Copy out the lines of the records below, and only those lines, from the one with "Grip 41980 100mm" through the one with "total: 3295.41 -> 834.78", exactly as they appear.

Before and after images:
*** Begin section ***

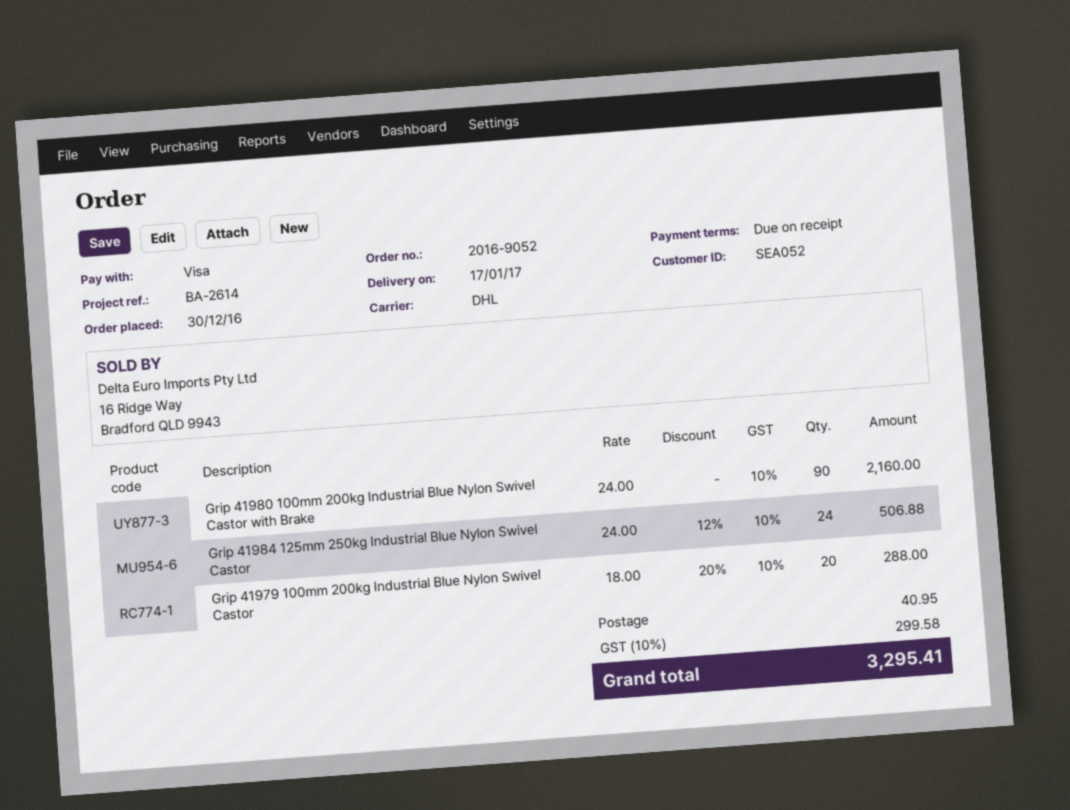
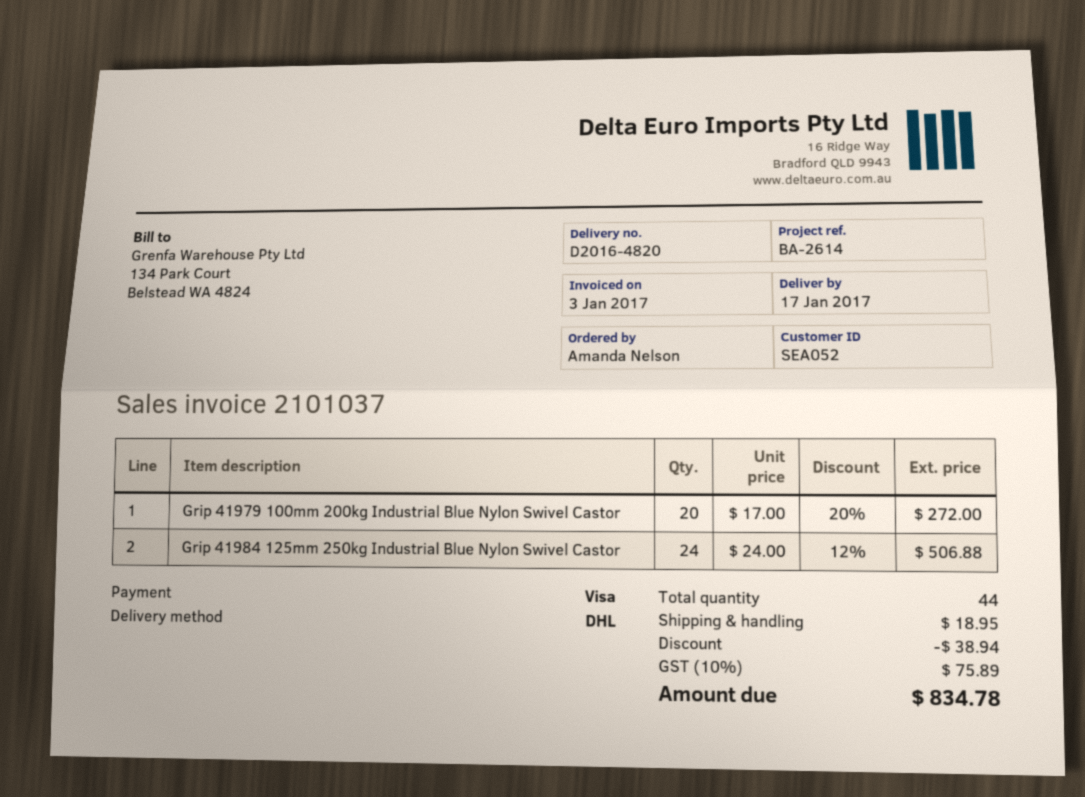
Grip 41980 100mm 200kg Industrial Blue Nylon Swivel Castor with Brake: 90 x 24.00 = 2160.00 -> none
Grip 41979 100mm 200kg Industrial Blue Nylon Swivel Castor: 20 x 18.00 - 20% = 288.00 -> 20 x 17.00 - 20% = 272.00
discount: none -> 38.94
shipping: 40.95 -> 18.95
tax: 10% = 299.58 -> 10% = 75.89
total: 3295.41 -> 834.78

*** End section ***
*** Begin section ***

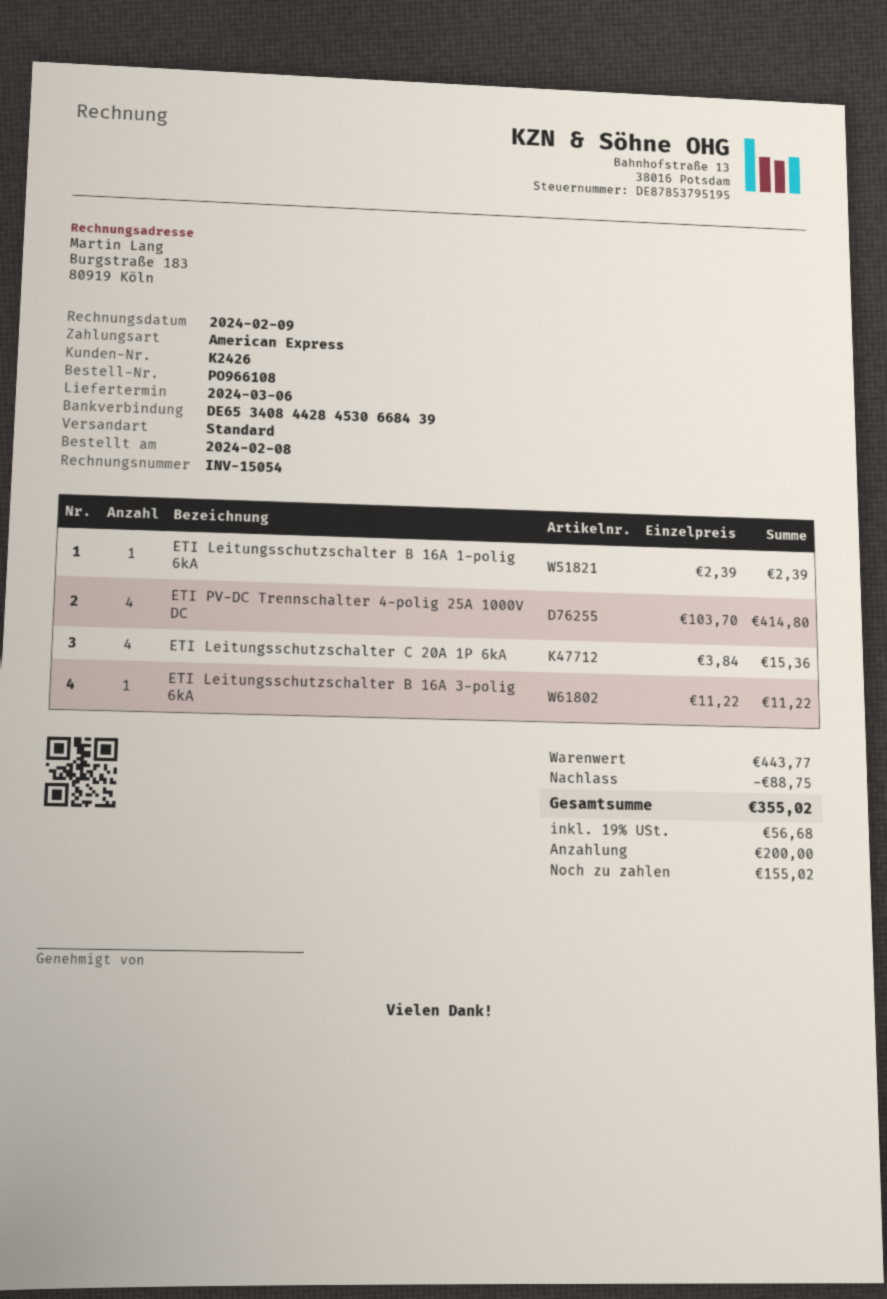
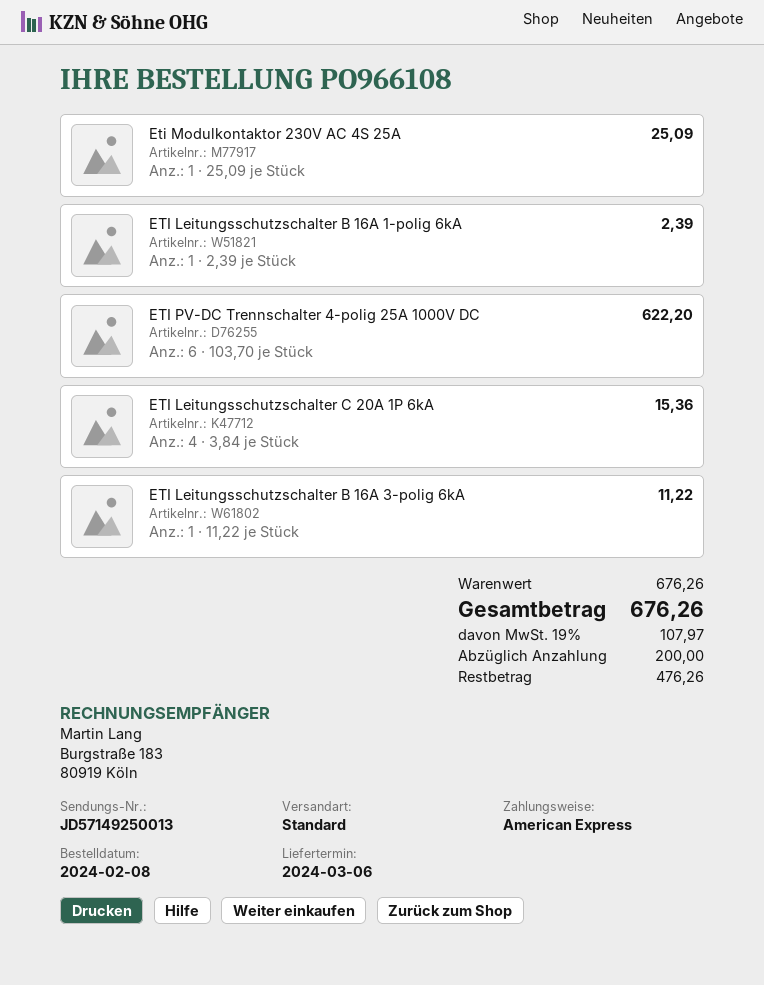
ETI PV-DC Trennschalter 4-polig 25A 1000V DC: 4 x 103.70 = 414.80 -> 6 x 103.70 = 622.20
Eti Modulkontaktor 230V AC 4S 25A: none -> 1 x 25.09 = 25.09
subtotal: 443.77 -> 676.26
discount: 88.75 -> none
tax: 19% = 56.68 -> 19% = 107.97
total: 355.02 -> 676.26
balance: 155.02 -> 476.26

*** End section ***

*Expected output*.
Grip 41980 100mm 200kg Industrial Blue Nylon Swivel Castor with Brake: 90 x 24.00 = 2160.00 -> none
Grip 41979 100mm 200kg Industrial Blue Nylon Swivel Castor: 20 x 18.00 - 20% = 288.00 -> 20 x 17.00 - 20% = 272.00
discount: none -> 38.94
shipping: 40.95 -> 18.95
tax: 10% = 299.58 -> 10% = 75.89
total: 3295.41 -> 834.78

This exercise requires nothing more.